Los Angeles (États-Unis) – Lors d'un procès contre Google et Meta, une jeune femme a révélé avoir développé une dépendance à YouTube dès son enfance. Aujourd'hui âgée de 20 ans, Kaley G.M. a décrit sa consommation intensive de la plateforme, commencée à l'âge de 6 ans. Elle a affirmé, lors de son témoignage, avoir passé "tout (son) temps" sur l'application de vidéos, avant d'enchaîner avec Instagram à partir de 9 ans.
Ce procès est crucial pour déterminer si ces géants technologiques ont délibérément conçu leurs applications pour encourager une consommation excessive chez les jeunes utilisateurs.
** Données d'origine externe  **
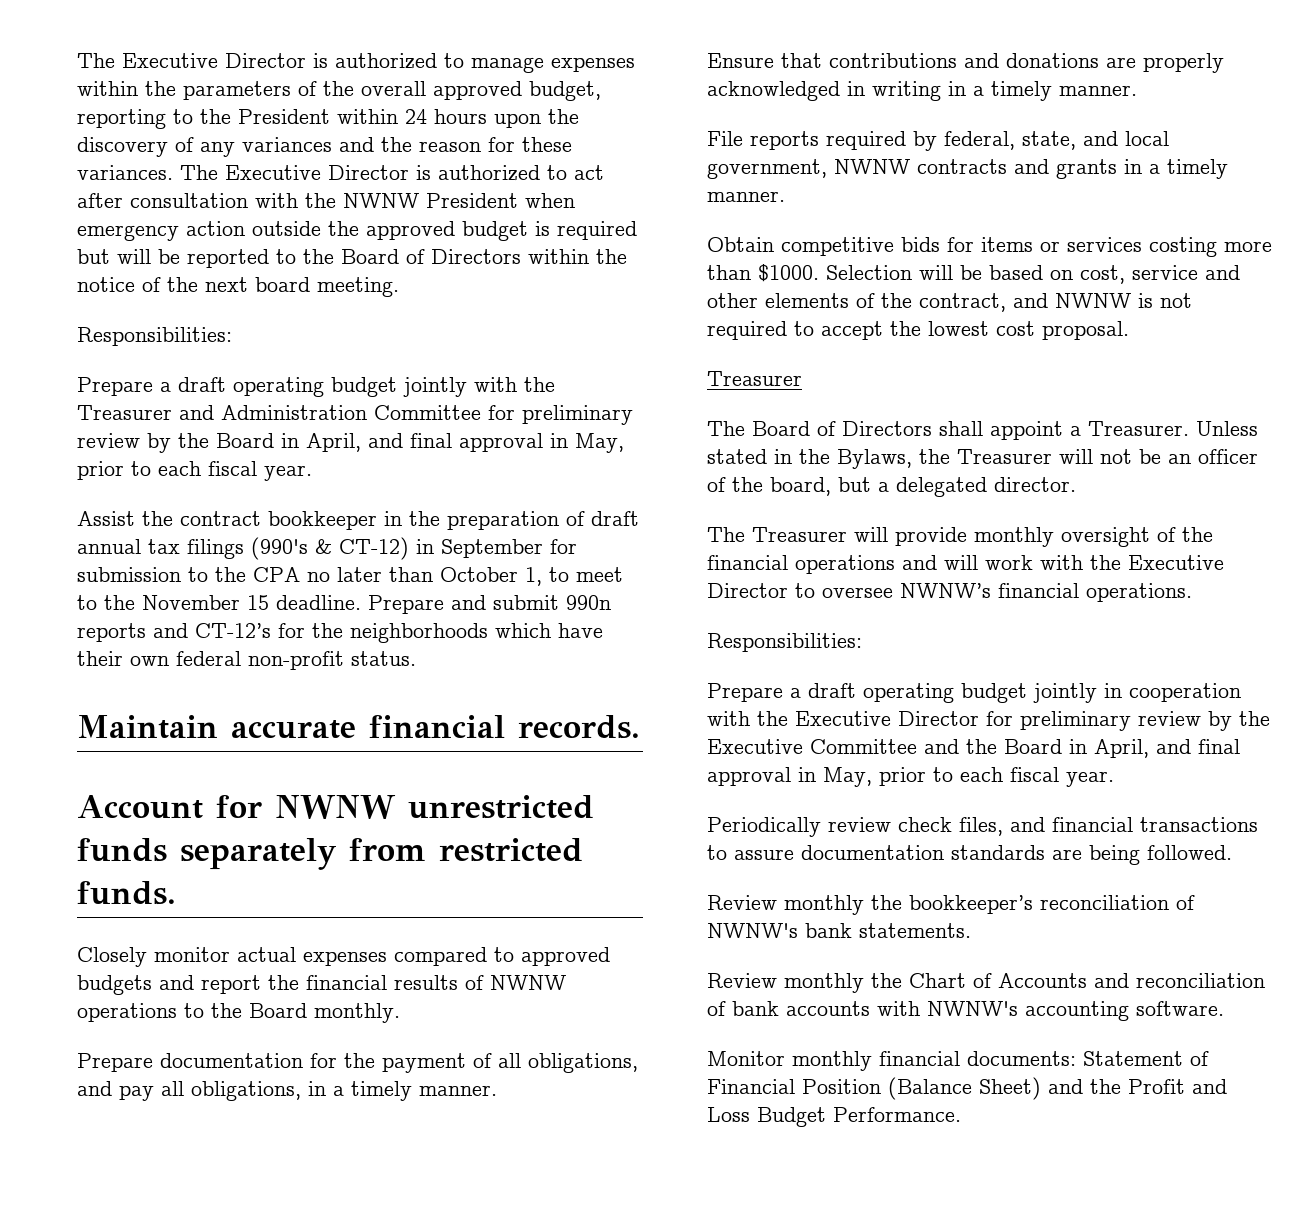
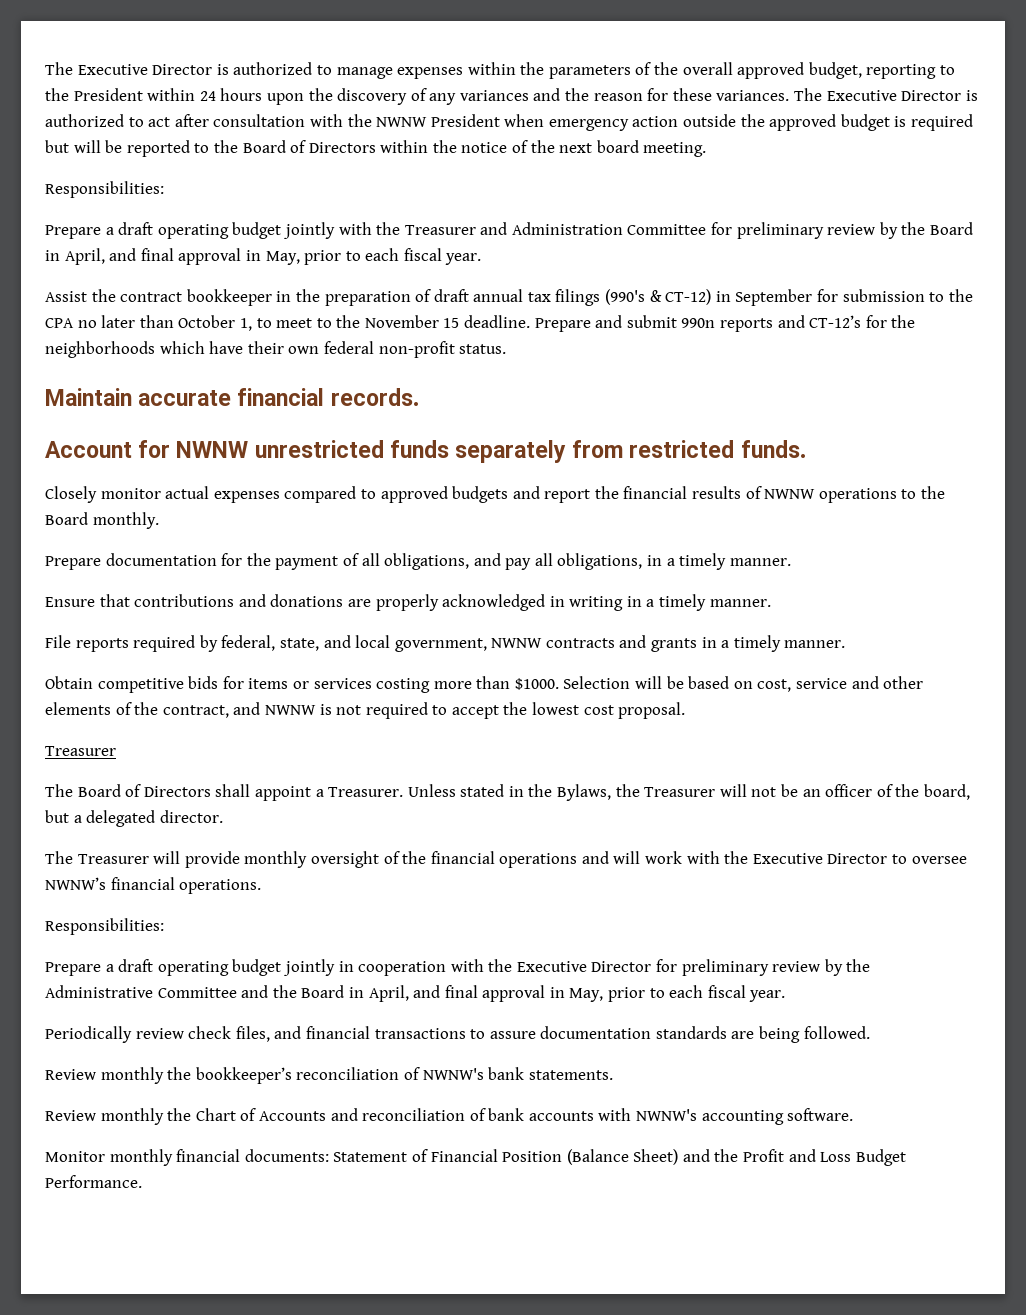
- Prepare a draft operating budget jointly in cooperation with the Executive Director for preliminary review by the Executive Committee and the Board in April, and final approval in May, prior to each fiscal year.
+ Prepare a draft operating budget jointly in cooperation with the Executive Director for preliminary review by the Administrative Committee and the Board in April, and final approval in May, prior to each fiscal year.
Kaley, interrogée par son avocat Mark Lanier, a évoqué l'absence de restrictions motivées par son âge lors de la création de ses comptes. "Je ne pense pas qu'on m'ait demandé mon âge", a-t-elle déclaré, expliquant que des systèmes d'estimation d'âge basés sur l'intelligence artificielle n’ont été introduits aux États-Unis qu'en 2025.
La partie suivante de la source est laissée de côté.